26 September 2005
Fantasies caressed my mind as I thumbed through handbooks about choosing the right college. I took online quizzes to match myself to the perfect school. I asked my family for their advice. I envisioned a small liberal arts college, characterized by tiny classes and philosophical musings, late-night coffee and towering bookshelves. I dreamed of intellectual utopia.
My intellectual paradise lacked reality. I don’t even like coffee.
Ultimately, circumstance and finance dictated the college selection process, and I found myself sending in a deposit for orientation (July 11-14) at UT, a notoriously large college, in a city renowned for its nightlife.
I was intoxicated, feverish, thrilled.
And simultaneously, I was intimidated, frightened, terrified.
I applied (and was admitted) as an economics major. But after two weeks of high school eco, I knew that it wasn’t right for me. Conflicted, I stared down the list of majors offered by the College of Liberal Arts, and contemplated. I’ve always loved books, so English seemed like the natural choice. But still, despite the rightness of my choice, I was biting my nails. I had already started telling people that I was an English major.
The most common response: “Why?”
To be quite honest, I didn’t know. And that scared me. I figured that with my diploma, graduating would hand me a road map for life. I thought that walking across that stage at the Toyota Center at my high school graduation would skyrocket me to educational nirvana, an automatic answer to every lost question.
Not so much.
Orientation alleviated none of those emotions. That week chaotically blurred through me–I remember hearing about foam parties and registration nightmares, the “gerbil-esque” scent of Jester Center’s 8th floor, late-night Kerbey Lane runs. I saw it as a preview of my collegiate future.
Disappointment swarmed my already confused self. The social aspect of UT spectacularly surpassed my casual reveries, but from a scholastic standpoint, I was disheartened. I was petrified of monstrous lecture halls, foreign professors and, most of all, a lack of mental stimulation. Because of my last-minute major change, I had no adviser. I somehow had signed up for “History of Women in 20th Century Africa” because I couldn’t find an open calculus class. French didn’t fit into my schedule.
When I returned home, I distracted myself with more trivial matters.
I paced around my room, agonizing over dorm room shopping. I was forced into life-altering decisions–the color of my laundry hamper (blue or black?), thread counts for sheets, which of my 28 pairs of shoes to bring. And after all, the color scheme of Kinsolving dorm rooms would set the tone for my college career.
Armed with my pink and black sheets, an excessive number of throw pillows and stuffed animals, my blue hamper, 13 pairs of shoes and a lifetime supply of Diet Coke, I stormed onto the UT campus, ready to conquer it. After using the last of my orientation food money on Ethernet and printer cables, some last-minute food supplies and a lanyard, I flopped onto my bed and basked in the maturity of independence.
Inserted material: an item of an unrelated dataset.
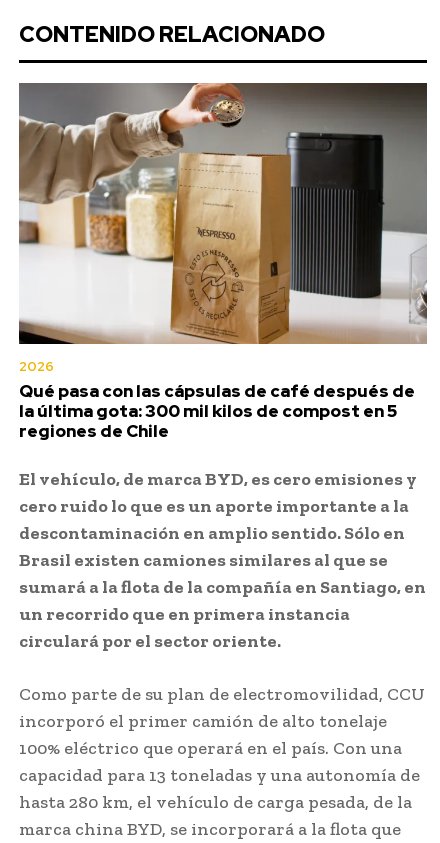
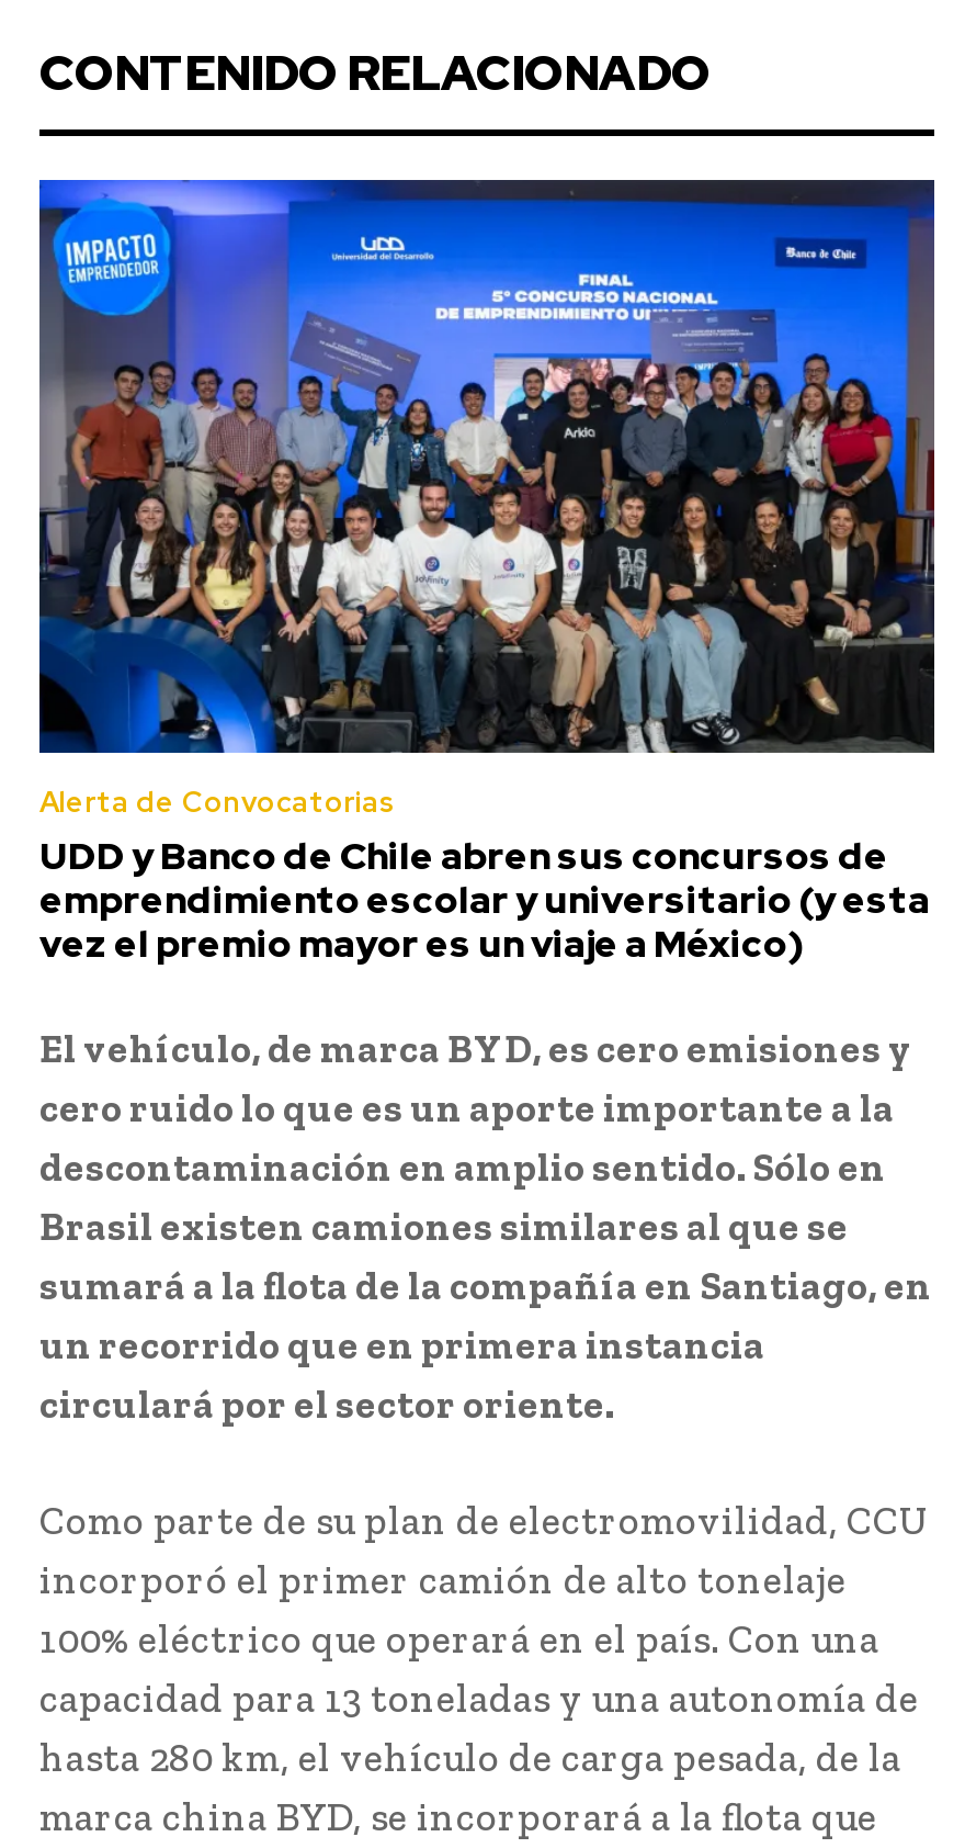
[18,82,428,442] [image] | 2026 | Qué pasa con las cápsulas de café después de | la última gota: 300 mil kilos de compost en 5 | regiones de Chile -> [37,178,936,968] [image] | Alerta de Convocatorias | UDD y Banco de Chile abren sus concursos de | emprendimiento escolar y universitario (y esta | vez el premio mayor es un viaje a México)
I unpacked, clumsily tripping into love with my dorm room, as my picture frames went up, my closet was color-coordinated and my shiny new PowerBook was plugged in.
I woke up early on a Sunday morning, and went for a run, exploring campus. It was gorgeous. I sprinted down San Jacinto, relishing in the drumming of my feet on the pavement. I survived my run-in with a squirrel. High on adrenaline, I raced upstairs to my dorm room, and determined, I fixed my schedule through add/drop. I challenged myself by taking 17 hours and the harder calculus option. I registered for a one-hour French class that would refresh my high school instruction until I had room for the more advanced course.
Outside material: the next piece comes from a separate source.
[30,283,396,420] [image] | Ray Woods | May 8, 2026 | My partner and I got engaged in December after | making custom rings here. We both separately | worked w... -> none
Anticipation coursed through me. My trepidation dissipated.
And, to be quite honest, that feeling of newness, that excitement, still circulates in my burnt orange blood. This campus bubbles with life and adventure. I’m having the time of my life, as trite as it may seem.
Of course, I’m still lost and confused. Actually, that’s an understatement. I’m a wandering mind in a burnt orange maze. But, I’m not alone. Every other freshman is just like me—we’re all still looking for completion. And that’s the beauty of college–four years where it’s perfectly acceptable to be perplexed. The real world is still an enigma, and as I’m untangling it, I’m realizing that enigma makes life beautiful. Foresight and planning are useful, don’t misunderstand–but somehow, life’s rocky mystery appeals to my intellect. I’d rather be studying what I love–literature and writing–than taking the smooth path.
Enigma intrigues me. I don’t want my life planned. I’d rather live than spend time thinking about living.